A principios del año cobró forma la discusión acerca de si México era o no un Estado fallido. A la luz de todo lo anterior bien puede afirmarse que así es, porque no otra cosa ocurre cuando la corrupción y la impunidad se enseñorean como normas de conducta en todas las instituciones, desde la presidencia de la república.
Como no considerar fallido un país en el que gobernadores como Mario Marín son pillados planeando por teléfono violar la ley que juraron hacer cumplir y siguen en su puesto gracias a que apoyó un fraude electoral; o en el que legisladores como Emilio Gamboa, también vía celular, ofrecen frenar una ley que afectará ciertos intereres, o en el que el director de la agencia de seguridad nacional participa en un complot contra un político y luego es designado procurador General de la República.
En cualquier país eso sería escandaloso. Aquí no, porque para eso está la impunidad.

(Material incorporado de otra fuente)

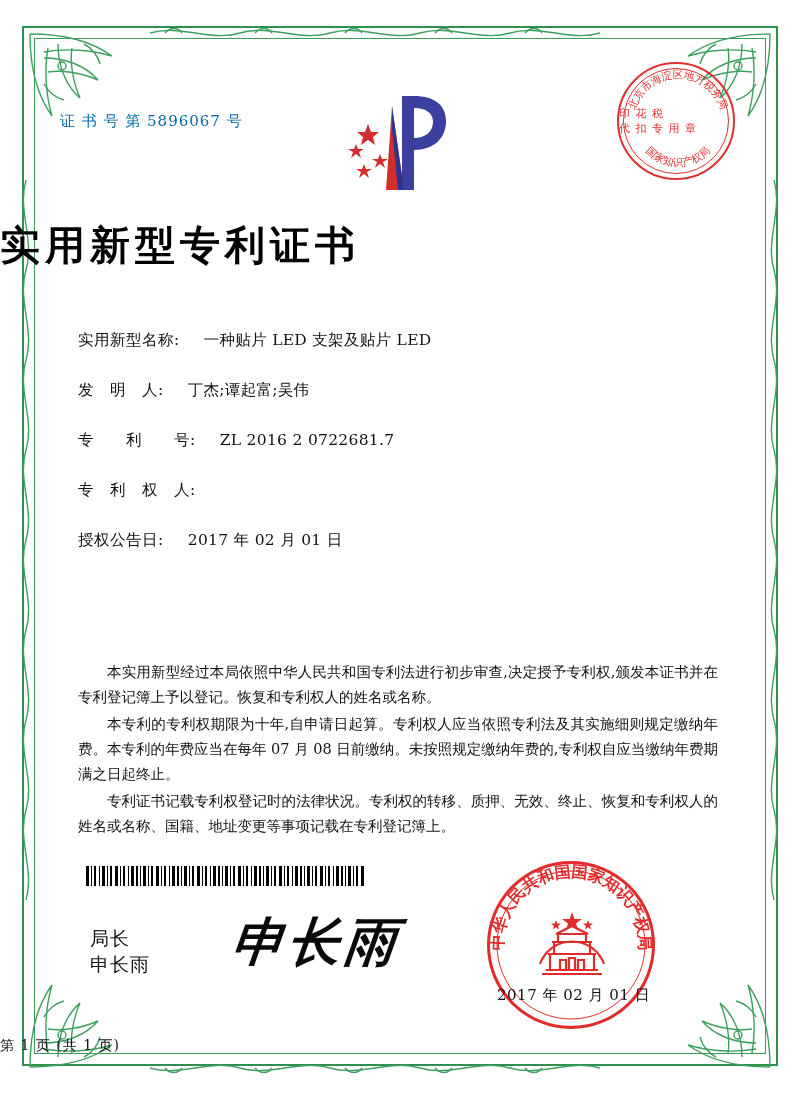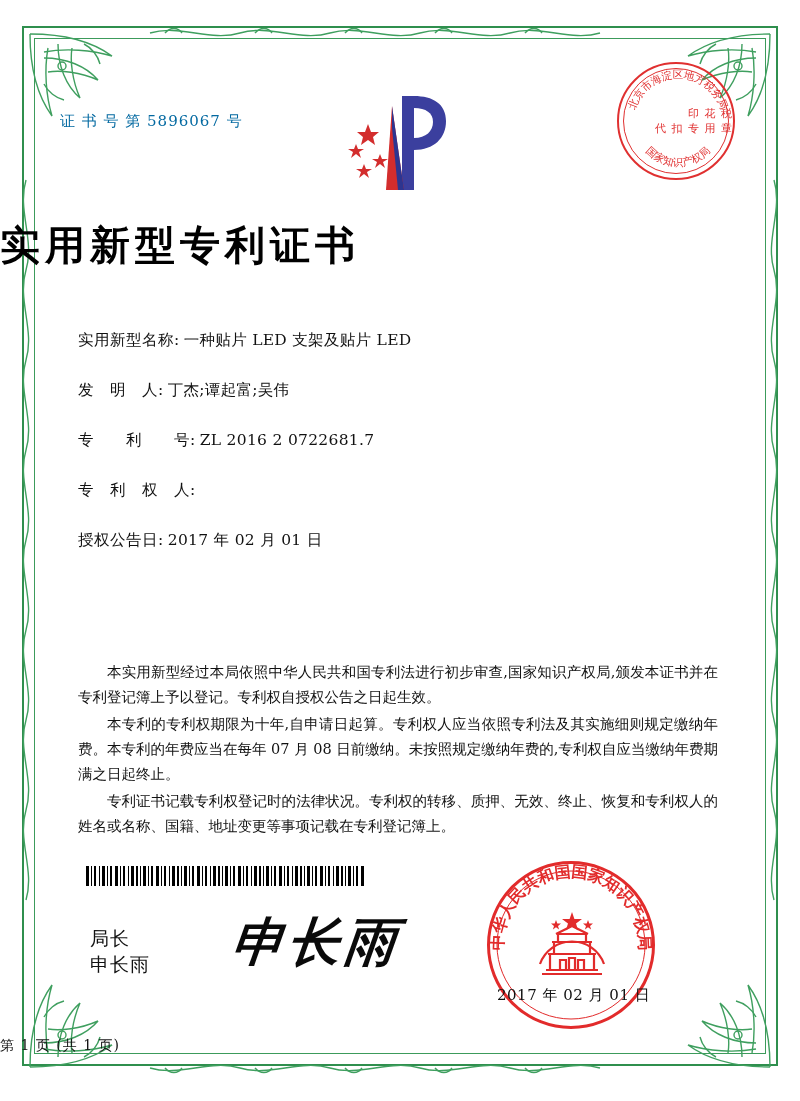--- a/index.html
+++ b/index.html
@@ -91,7 +91,7 @@
     left: 0;
     top: 42px;
     width: 100%;
-    text-align: right;
+    text-align: left;
     font-family: "DejaVu Serif", "Liberation Serif", serif;
     font-size: 11px;
     line-height: 15px;

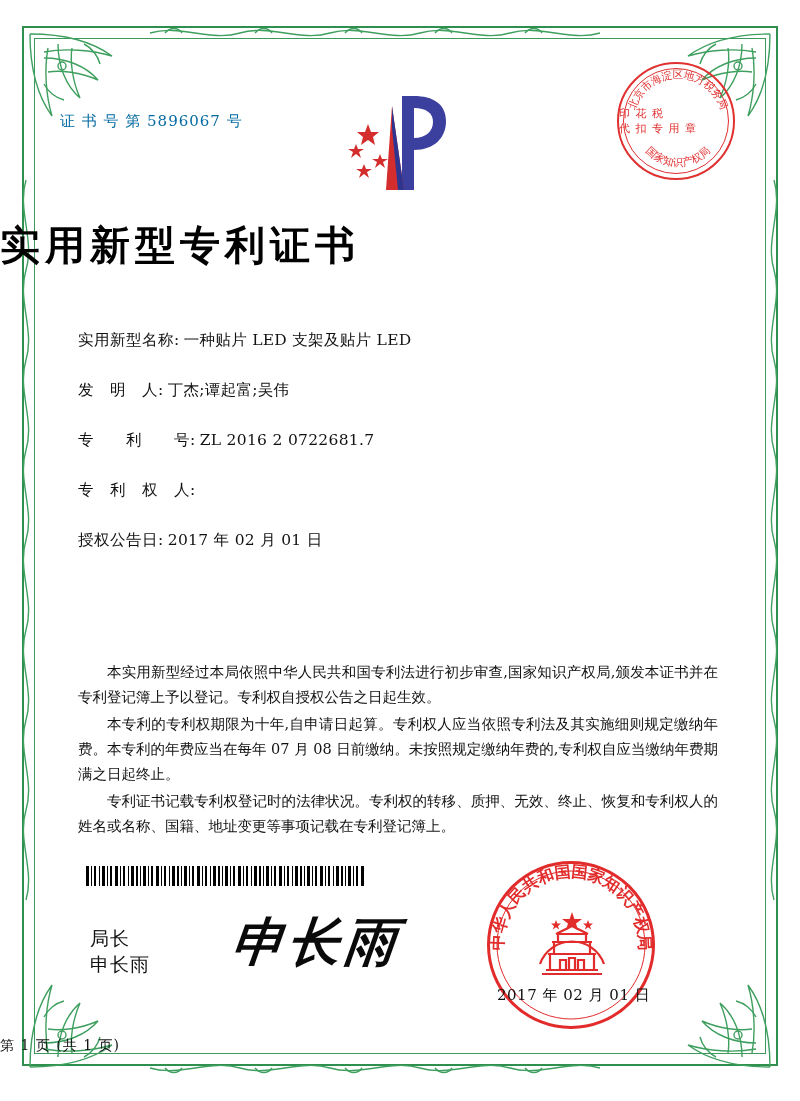--- a/index.html
+++ b/index.html
@@ -137,6 +137,7 @@
     display: flex;
     align-items: baseline;
     margin-bottom: 29px;
+    gap: 20px;
   }
   .field-label {
     white-space: nowrap;

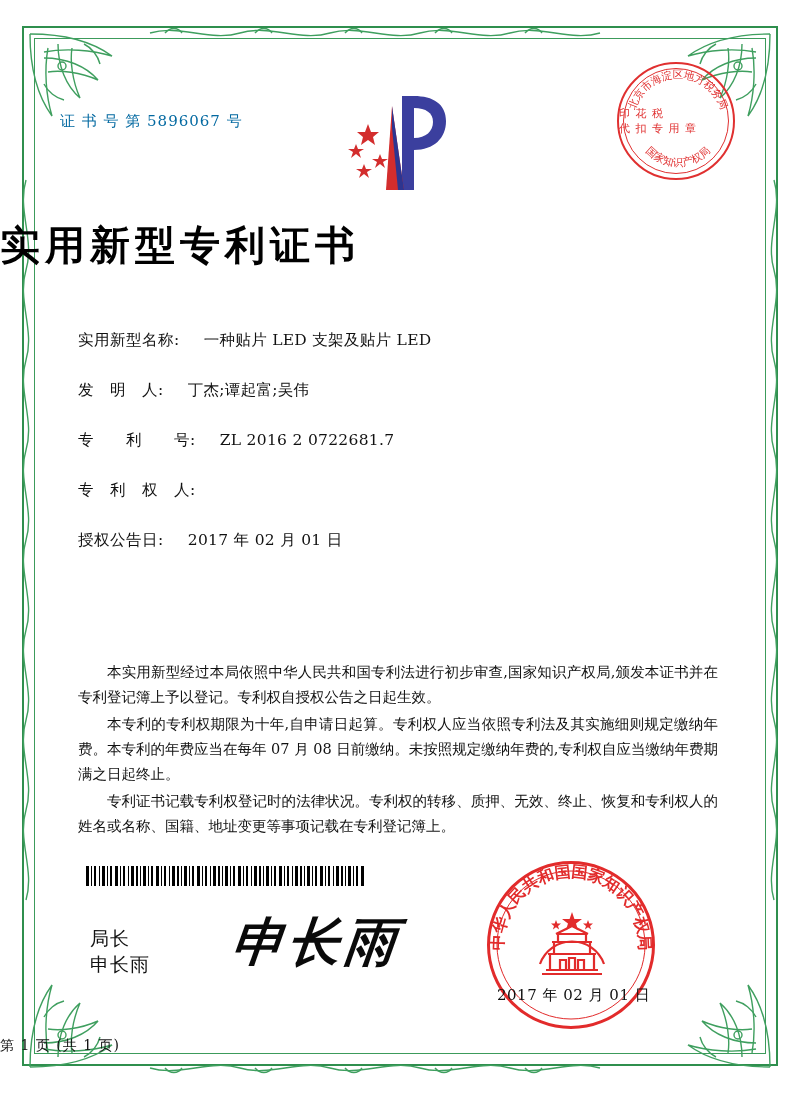--- a/index.html
+++ b/index.html
@@ -396,7 +396,7 @@
   </div>
 
   <div class="body-text">
-    <p>本实用新型经过本局依照中华人民共和国专利法进行初步审查,国家知识产权局,颁发本证书并在专利登记簿上予以登记。专利权自授权公告之日起生效。</p>
+    <p>本实用新型经过本局依照中华人民共和国专利法进行初步审查,决定授予专利权,颁发本证书并在专利登记簿上予以登记。恢复和专利权人的姓名或名称。</p>
     <p>本专利的专利权期限为十年,自申请日起算。专利权人应当依照专利法及其实施细则规定缴纳年费。本专利的年费应当在每年 07 月 08 日前缴纳。未按照规定缴纳年费的,专利权自应当缴纳年费期满之日起终止。</p>
     <p>专利证书记载专利权登记时的法律状况。专利权的转移、质押、无效、终止、恢复和专利权人的姓名或名称、国籍、地址变更等事项记载在专利登记簿上。</p>
   </div>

En este momento de la vida del país, no existe una entidad imparcial, ni confiable ante la que se pueda denunciar algún ilícito de cualquier político de alto rango. El denunciado siempre tendrá un contacto, alguien que le deba un favor, o un silencio que vender al mejor postor con tal de verse exonerado por la dizque justicia.
Por ello, la necesidad de la recomposición del sistema político es evidente. Pero la pregunta clave la formularon aquellos ratones que idearon una forma de no ser sorprendidos por el gato: ¿quién le va a poner el cascabel?

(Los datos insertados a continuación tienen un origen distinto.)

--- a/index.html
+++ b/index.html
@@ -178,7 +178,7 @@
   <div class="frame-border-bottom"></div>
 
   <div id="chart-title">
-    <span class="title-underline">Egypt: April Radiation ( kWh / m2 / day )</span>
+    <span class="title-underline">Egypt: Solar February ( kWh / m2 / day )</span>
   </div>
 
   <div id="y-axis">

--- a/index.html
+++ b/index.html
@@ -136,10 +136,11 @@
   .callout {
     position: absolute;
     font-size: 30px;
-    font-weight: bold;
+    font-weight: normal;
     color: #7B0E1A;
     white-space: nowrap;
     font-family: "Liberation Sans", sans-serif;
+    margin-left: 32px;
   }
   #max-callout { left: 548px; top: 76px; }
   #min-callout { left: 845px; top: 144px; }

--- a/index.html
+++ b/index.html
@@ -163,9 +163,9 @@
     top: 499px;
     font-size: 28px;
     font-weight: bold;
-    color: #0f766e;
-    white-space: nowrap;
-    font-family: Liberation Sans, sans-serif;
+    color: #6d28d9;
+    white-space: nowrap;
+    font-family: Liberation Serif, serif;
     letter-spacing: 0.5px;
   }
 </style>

En efecto, no hay a la vista ninguna institución que pueda llevar a cabo una empresa refundadora de la envergadura requerida. Menos existen los políticos confiables que la garanticen. Así que puestos a escoger los mexicanos parecemos estar ante esta disyuntiva: la corrupción y la impunidad o el abismo...
Una cosa es segura: de seguir así, pronto habrán de incrementarse las dudas acerca de si la vía electoral es el mejor camino para sacudirse a los hampones que gobiernan. Un IFE cooptado por los partidos e incapaz de hacer respetar la ley respectiva, candidatos que se ofrecen al mejor postor y los poderes fácticos conduciendo todo ello hacen ver que por el momento ese camino está cancelado.
Alguna vez el viejo Fidel Velázquez lanzó esta admonición contra aquellos que se quejaban de la corrupción priista: "Nosotros llegamos al poder a balazos (aludía a la revolución) y sólo así nos van a sacar de él".
Afortunadamente llegar a eso no fue estrictamente necesario, aunque no podemos olvidar que la lucha por la democracia costó la vida a cientos de opositores sólo durante el gobierno del propio Carlos Salinas, además de los desaparecidos políticos que son una realidad en este país.
Así las cosas, parece llegada la hora de la organización ciudadana, algo para lo que no se está preparado porque la "democracia" representativa que practicamos sólo nos ha enseñado a delegar responsabilidades.